Е г о р у ш к и н. Полковник.

В е д е р к и н (неуверенно). Нет-нет… Полковник о тебе слышать не может. «Аферист, пользуется своей инвалидностью». Ты бы поговорил с ним, повинился, он отойдет… Скажешь — осознал до конца.

Егорушкин молчит. Отошел к печке, сел в кресло, смотрит на огонь.

(Обиделся.) Как знаешь!

С а ш е н ь к а (тихонько манит). Ведеркин!

В е д е р к и н (подходит к кровати). Ну?

С а ш е н ь к а (тихо, чтоб не слышал Егорушкин). Как там она?

В е д е р к и н. Ждет…

С а ш е н ь к а (тихо). Скажите, чтоб возвращалась домой. Пора уже…

Е г о р у ш к и н (напевает). «Ой, туманы мои, растуманы…».

В е д е р к и н (тихо, Сашеньке). Между прочим, полковник вам просил передать, что сегодня вечером он свободен. Придет к гостинице «Арктика» в десять часов, принесет вам зажигалку. Хочет поговорить с… (Показывает глазами на Егорушкина.)

С а ш е н ь к а. Ладно. А этот ваш Валя Сергеев не появлялся? Где он работает, что вы о нем знаете, скажите мне все, Ведеркин.

В е д е р к и н. Ничего я о нем не знаю, вот и все.

С а ш е н ь к а. Он темная личность?

В е д е р к и н. Нет, не думаю. (Повернулся к Егорушкину.) Ну, в последний раз, Петр Сергеич… Говорить о тебе с полковником?

Егорушкин молчит.

Как знаешь! (Идет к двери, останавливается.) А я думал, ты порадуешься за меня, дружок все-таки, ученик… А ты… Ну ладно, пока! (Уходит.)

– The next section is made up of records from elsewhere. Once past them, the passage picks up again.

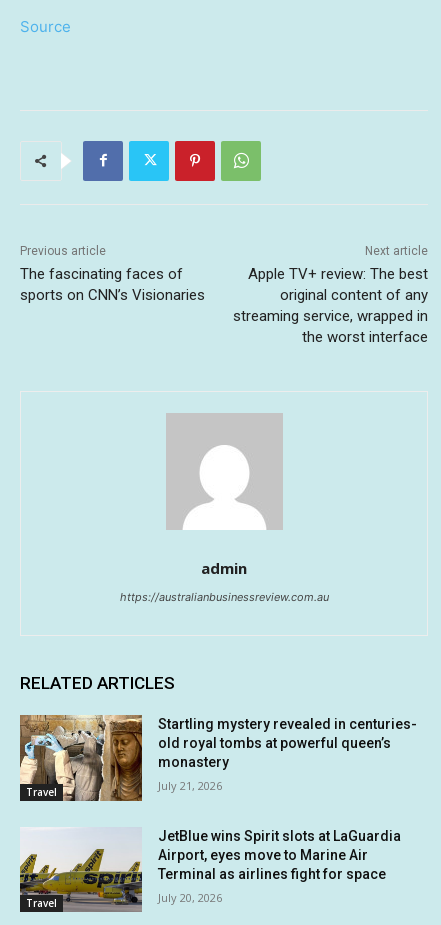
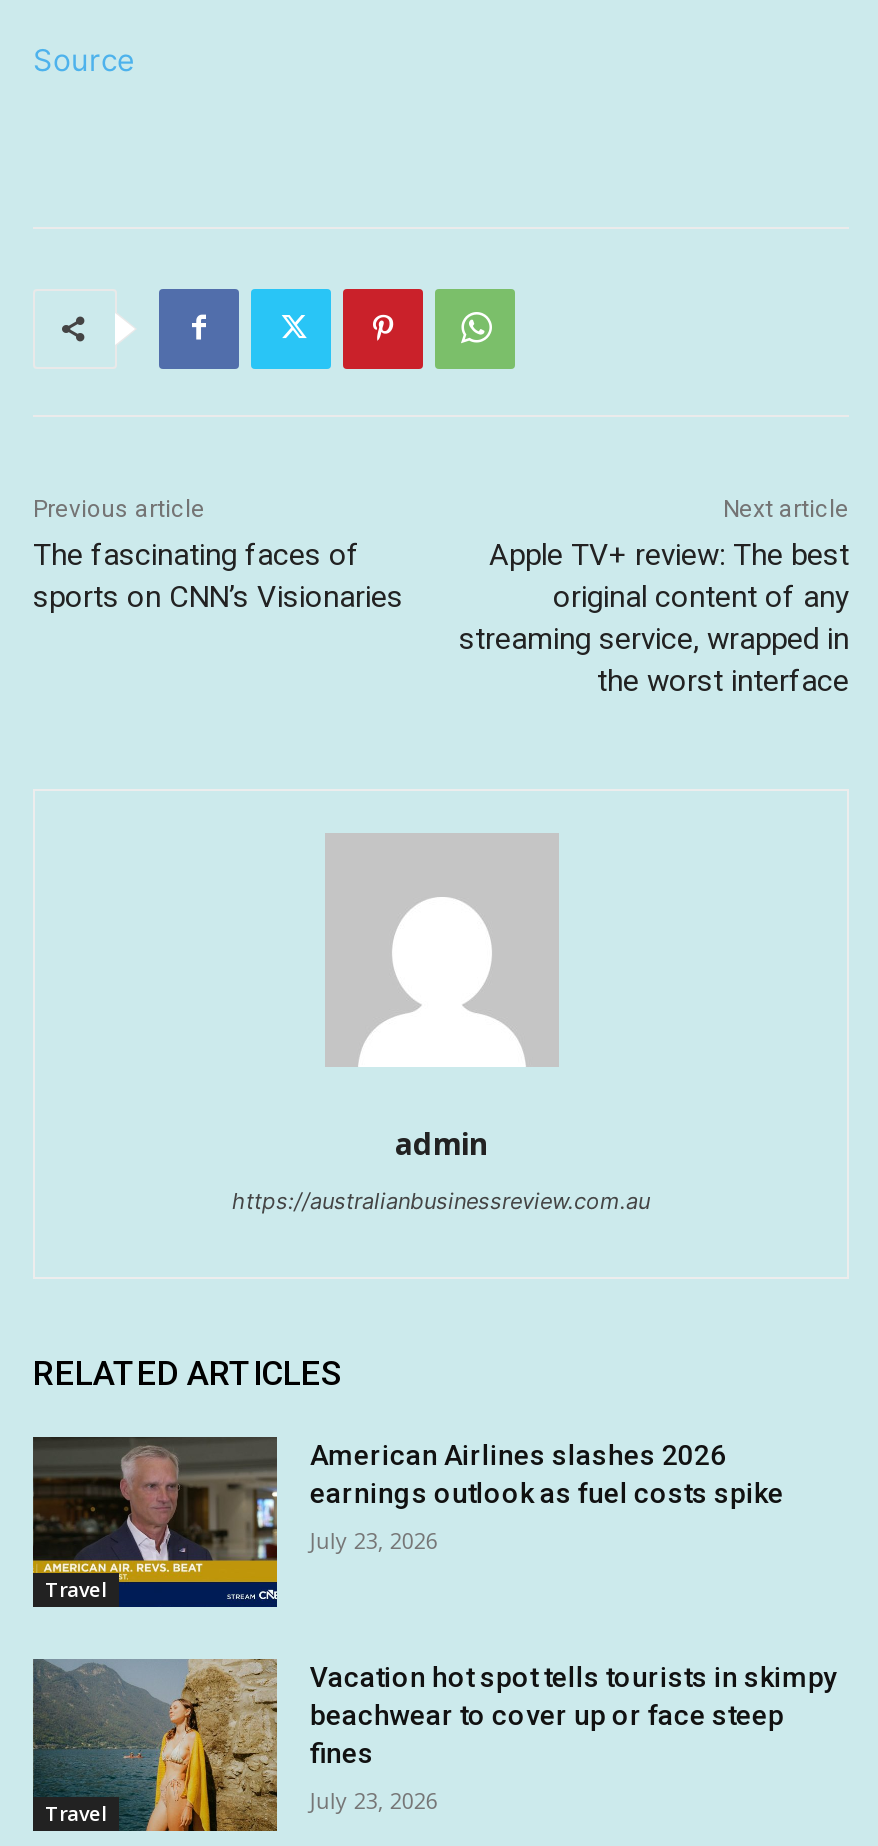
- [image]
- Startling mystery revealed in centuries-
- old royal tombs at powerful queen’s
- monastery
+ [image]
+ American Airlines slashes 2026
+ earnings outlook as fuel costs spike

- July 21, 2026
+ July 23, 2026

- [image]
- JetBlue wins Spirit slots at LaGuardia
- Airport, eyes move to Marine Air
- Terminal as airlines fight for space
+ [image]
+ Vacation hot spot tells tourists in skimpy
+ beachwear to cover up or face steep
+ fines

- July 20, 2026
+ July 23, 2026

Егорушкин смотрит ему вслед.

С а ш е н ь к а. Зачем ты укрыл капкан?

Егорушкин не слышит.

Ведеркин обиделся, не надо было… так…

Егорушкин не слышит.

Папа!

Е г о р у ш к и н (как от сна). Что, что ты сказала мне?

С а ш е н ь к а. Супу хочешь? Расскажи сказку, а то я заснула… и не слышала про свата Наума.

Е г о р у ш к и н. Нет… Я тебе на гитаре сыграю… Когда был женихом, все Анастасии песню эту пел… (Снимает со стены гитару, настраивает. Поет.)

Сашенька отвернулась к стене. Плачет она или спит?!